Tuesday, August 30, 2005
SELECTIVE "SCIENTIFIC" EVIDENCE IN NORTH CAROLINA
Scientific advances in fighting crime make forensic evidence the stuff of television dramas. A single hair can identify a killer. A fingerprint can prove that one witness is lying, the other telling the truth. DNA, preserved for years in drops of dried blood or even a stray skin cell can solve cold cases that once left investigators stumped.
Darryl Hunt won his freedom two years ago after DNA correctly identified another man as the person who had stabbed Deborah Sykes to death in Winston-Salem, a crime for which Hunt spent 18 years in prison.
In the messy world of crime and justice, scientific evidence stands out as pure, objective fact - so much so that prosecutors complain that jurors, schooled in justice by CSI and other shows, often won't convict without it. If the DNA matches, it must be so. But there's a story in forensic science that you won't see on CSI. It's the episode in which the scientists get it wrong.

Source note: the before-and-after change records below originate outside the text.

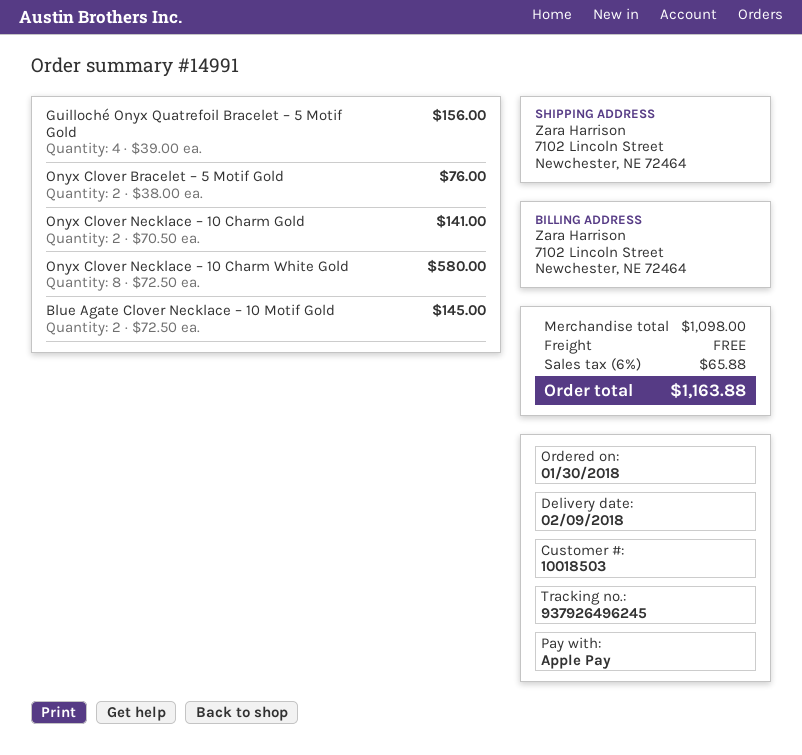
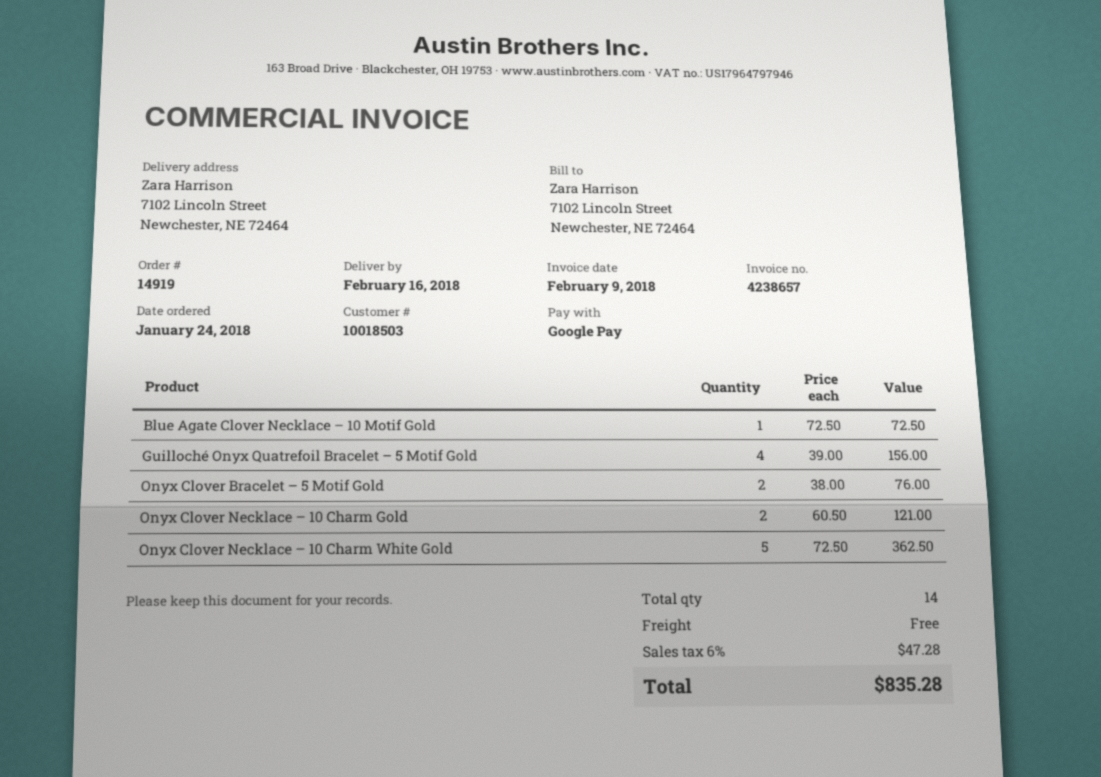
order number: 14991 -> 14919
order date: 2018-01-30 -> 2018-01-24
delivery date: 2018-02-09 -> 2018-02-16
payment method: Apple Pay -> Google Pay
Onyx Clover Necklace – 10 Charm Gold: 2 x 70.50 = 141.00 -> 2 x 60.50 = 121.00
Onyx Clover Necklace – 10 Charm White Gold: 8 x 72.50 = 580.00 -> 5 x 72.50 = 362.50
Blue Agate Clover Necklace – 10 Motif Gold: 2 x 72.50 = 145.00 -> 1 x 72.50 = 72.50
tax: 6% = 65.88 -> 6% = 47.28
total: 1163.88 -> 835.28

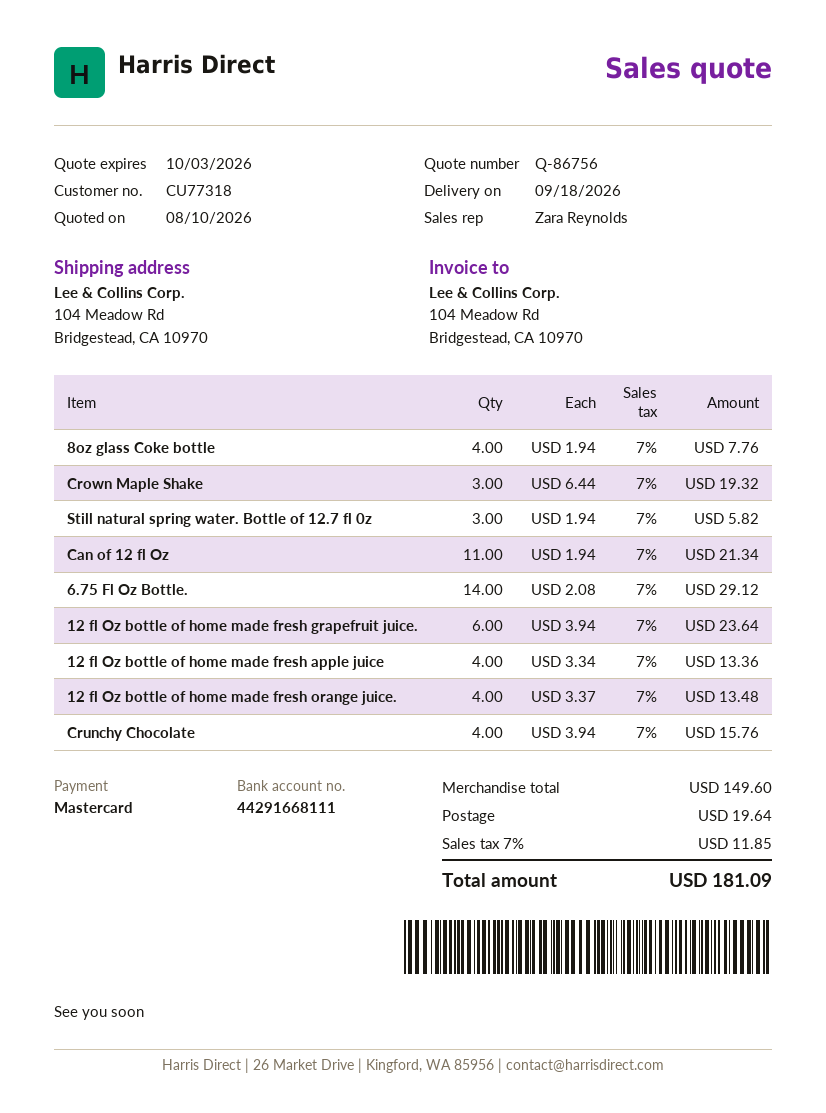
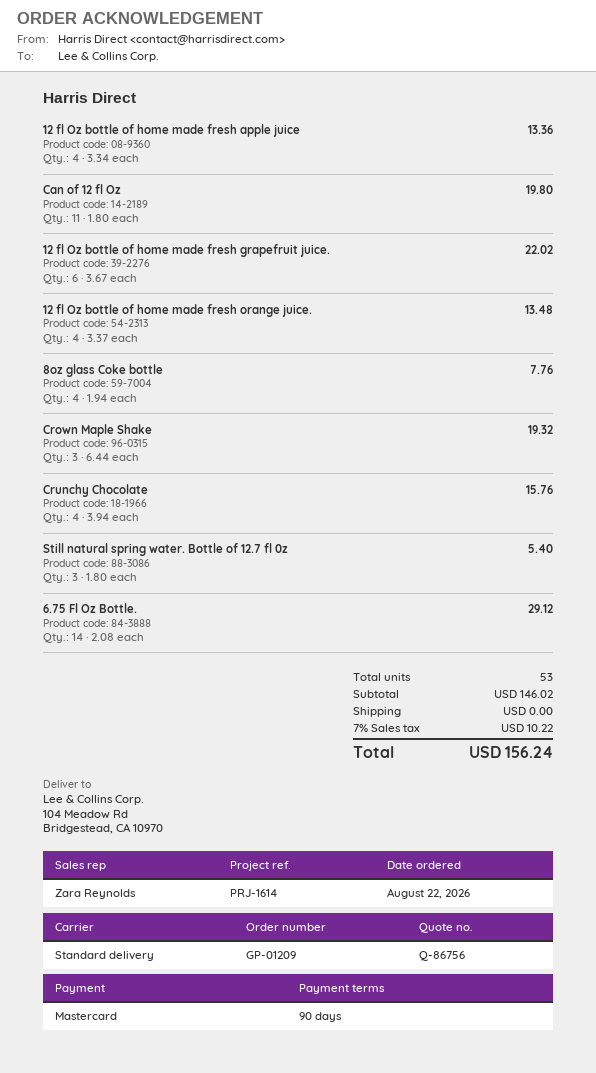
Still natural spring water. Bottle of 12.7 fl 0z: 3 x 1.94 = 5.82 -> 3 x 1.80 = 5.40
Can of 12 fl Oz: 11 x 1.94 = 21.34 -> 11 x 1.80 = 19.80
12 fl Oz bottle of home made fresh grapefruit juice.: 6 x 3.94 = 23.64 -> 6 x 3.67 = 22.02
subtotal: 149.60 -> 146.02
shipping: 19.64 -> 0.00
tax: 7% = 11.85 -> 7% = 10.22
total: 181.09 -> 156.24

The Winston-Salem Journal decided to examine forensic science in North Carolina because of the large number of wrongful convictions across the country caused by flaws in forensics or its misapplication. The newspaper tracked North Carolina cases with questionable forensic evidence. The focus was on capital cases - in which the stakes and expectation of certainty are highest. They show how in North Carolina, as in other states across the country, prosecutors have portrayed evidence as scientifically grounded and put prisoners on death row or locked them away for life in spite of disputes over the veracity of that science. Just as significantly, the cases show how errors and omissions in the use of science can undermine chances for successful prosecution.
The Penland case
Take the 1994 trial in Stokes County of Rex Penland, charged in the rape and killing of a Winston-Salem prostitute. Penland said he was passed out drunk in his pickup when Vernice Alford was stabbed to death, but the physical evidence presented at trial supported testimony by his nephews - twin brothers named Larry and Gary Sapp. They said that Penland raped Alford and had them tie her to a tree. The twins then waited in the truck, they said, and he soon returned with a bloody hunting knife and bragged of "icing" her. A deputy and an agent with the State Bureau of Investigation testified that a footprint at the scene matched Penland's snakeskin cowboy boots. With the footprint and the knife on their side, not to mention the Sapps' testimony, prosecutors won a murder conviction and a death sentence.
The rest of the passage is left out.